Running Quality Checks

In [27]:
validator = Validator(spark, paths_write)

In [28]:
facts = validator.get_facts()

In [29]:
dim_demographics, dim_airports, dim_airlines, dim_countries, dim_get_visa, dim_get_mode = validator.get_dimensions()

#### Validate all dimensions have data

In [32]:
validator.exists_rows(dim_demographics)

True

In [33]:
validator.exists_rows(dim_airlines)

True

In [34]:
validator.exists_rows(dim_countries)

True

In [35]:
validator.exists_rows(dim_get_visa)

True

In [36]:
validator.exists_rows(dim_get_mode)

True

In [37]:
validator.exists_rows(facts)

True

#### Check consistency of the model

In [38]:
validator.check_integrity(facts, dim_demographics, dim_airports, dim_airlines, dim_countries, dim_get_visa, dim_get_mode)

True

#### 4.3 Data dictionary 

A brief description of the data model is mentioned in a separate file - *TableDescription*


### Step 5:Complete Project Write Up



* For this project I have used Apache Spark to do all the processing data and create the model.

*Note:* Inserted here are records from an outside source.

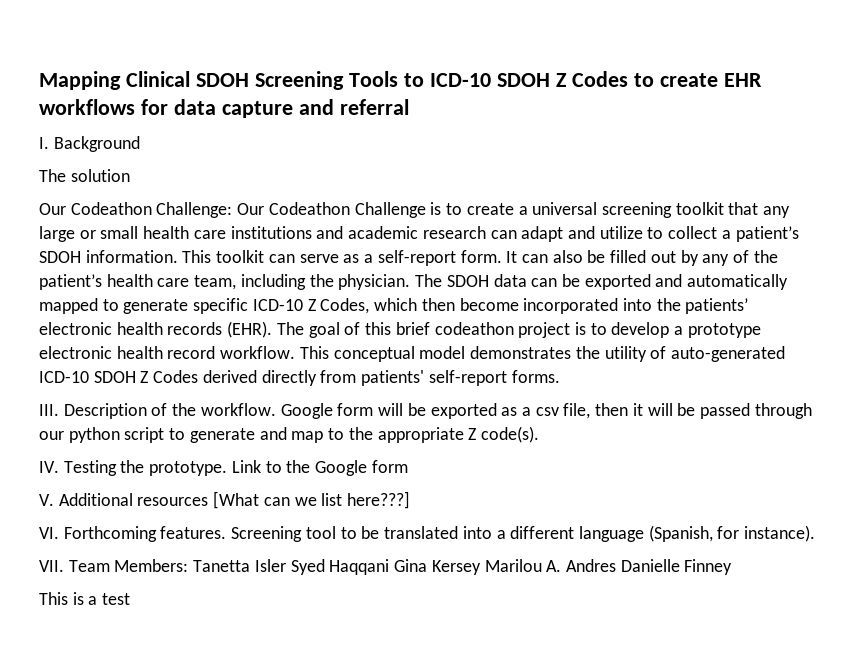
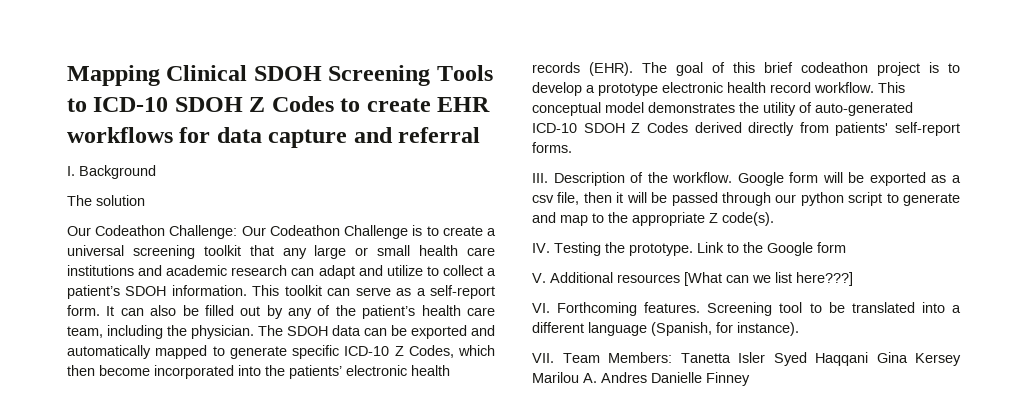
[39,592,131,605] // This is a test -> (750, 379) none

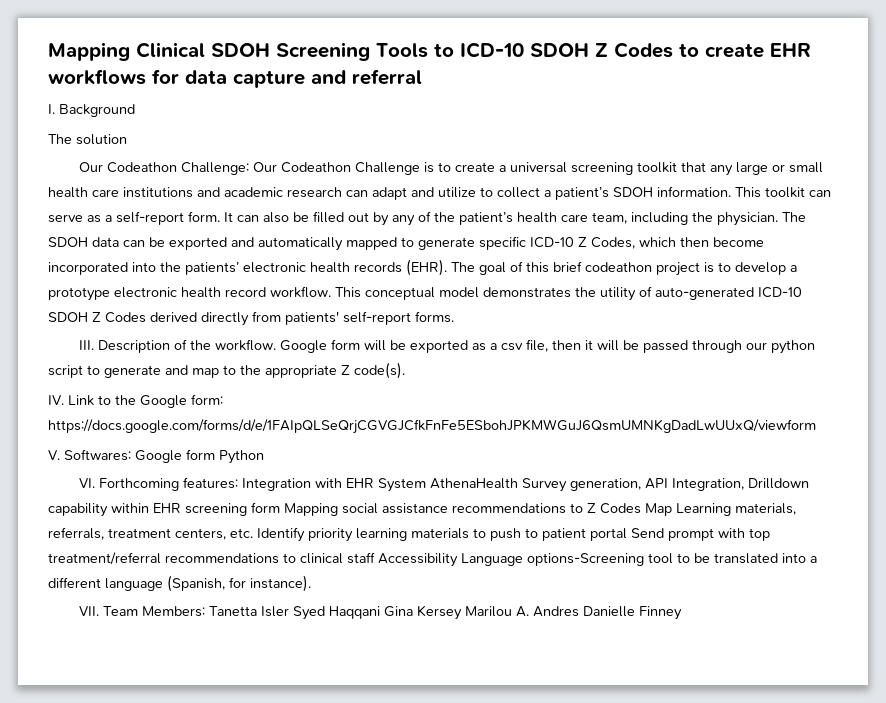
[554,242,693,256] Testing the prototype. -> (64, 400) none
[817,242,846,253] form -> [191,394,223,405] [48,419,816,434] form: https://docs.google.com/forms/d/e/1FAIpQLSeQrjCGVGJCfkFnFe5ESbohJPKMWGuJ6QsmUMNKgDadLwUUxQ/viewform
[550,272,853,286] [532,302,773,316] Additional resources [What can we list here???] // VI. Forthcoming features. Screening -> [64,449,264,464] [79,477,810,492] [48,502,796,517] [48,527,770,542] [48,552,644,567] Softwares: Google form Python // VI. Forthcoming features: Integration with EHR System AthenaHealth Survey generation, API Integration, Drilldown capability within EHR screening form Mapping social assistance recommendations to Z Codes Map Learning materials, referrals, treatment centers, etc. Identify priority learning materials to push to patient portal Send prompt with top treatment/referral recommendations to clinical staff Accessibility Language options-Screening

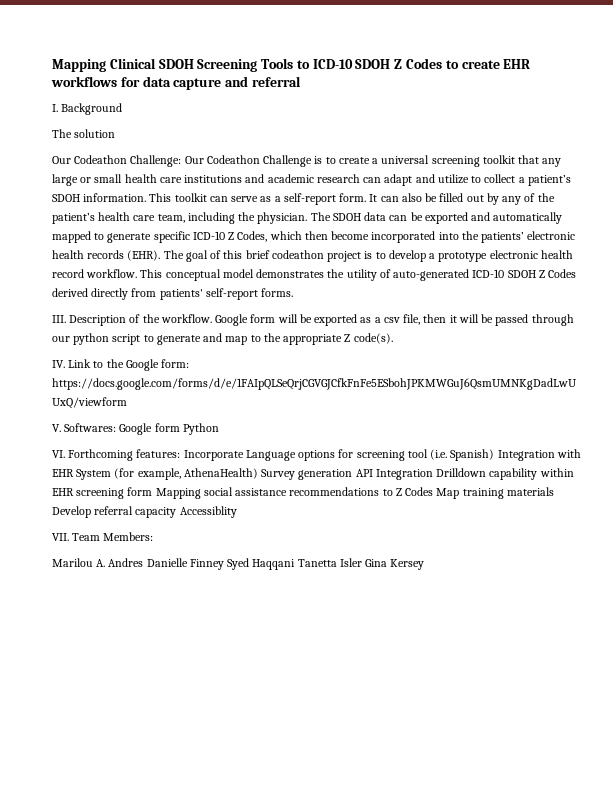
[242,478,745,492] Integration with EHR System AthenaHealth Survey generation, API Integration, -> [183,449,581,461] [52,468,433,480] Incorporate Language options for screening tool (i.e. Spanish) Integration with EHR System (for example, AthenaHealth) Survey generation API Integration
[676,503,796,516] [48,527,770,542] [48,552,817,567] [48,575,311,592] [79,605,463,620] Learning materials, referrals, treatment centers, etc. Identify priority learning materials to push to patient portal Send prompt with top treatment/referral recommendations to clinical staff Accessibility Language options-Screening tool to be translated into a different language (Spanish, for instance). // VII. Team Members: Tanetta Isler Syed Haqqani Gina Kersey -> [462,487,554,499] [52,506,237,518] [52,532,154,541] training materials Develop referral capacity Accessiblity // VII. Team Members: //
(683, 613) none -> [227,558,425,570] Syed Haqqani Tanetta Isler Gina Kersey

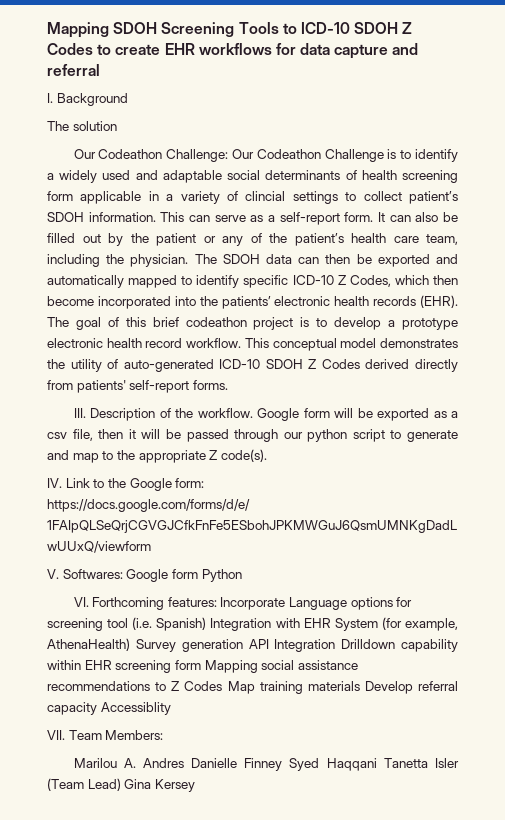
[52,58,156,72] Mapping Clinical -> [47,22,109,38] Mapping
[338,155,562,167] [52,174,469,186] create a universal screening toolkit that any large or small health care institutions and academic research can adapt and utilize -> [415,149,459,162] [47,170,459,183] [47,191,338,204] identify a widely used and adaptable social determinants of health screening form applicable in a variety of clincial settings
[518,177,525,183] a -> (402, 196) none
[174,193,207,202] toolkit -> (185, 217) none
(499, 199) none -> [130,233,216,246] the patient or
(408, 218) none -> [325,254,351,264] then
[107,233,152,243] generate -> [196,275,240,288] identify
(362, 562) none -> [47,778,121,791] (Team Lead)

The reason for this is because Spark can scale a lot of data and the library spark.sql has many tools to transform data which are easy to implement.It can easily handle multiple file formats (SAS, csv, etc) that contain large amounts of data. Spark SQL was used to process the input files into dataframes and manipulated via standard SQL join operations to create the tables.The data persisted in parquet files in *model* folder can scale to losts of terabytes without any problems.

* The data should be updated every day. We can use Apache Airflow to ingest every day (arrival date) because fact table are partitioned by arrival date.


#### Scenarios
    Description of how to approach the problem differently under the following scenarios
* the data was increased by 100x
    - Though spark can handle the data if it's increased by 100x but for more analytical optimisation we do we have an option of loading data into amazon redhsift which is optimised for aggregating and read-heavy workloads.

* To update on a daily basis*
    - Using Airflow, create DAG retries or send emails on failures.
    - Have daily quality checks; if fail, send emails to operators and freeze dashboards

* If the data needs to be accessed by 100+ people*
    - we can use Hive, Spark sql template views or use Redshift since it has auto-scaling capabilities and good read performance.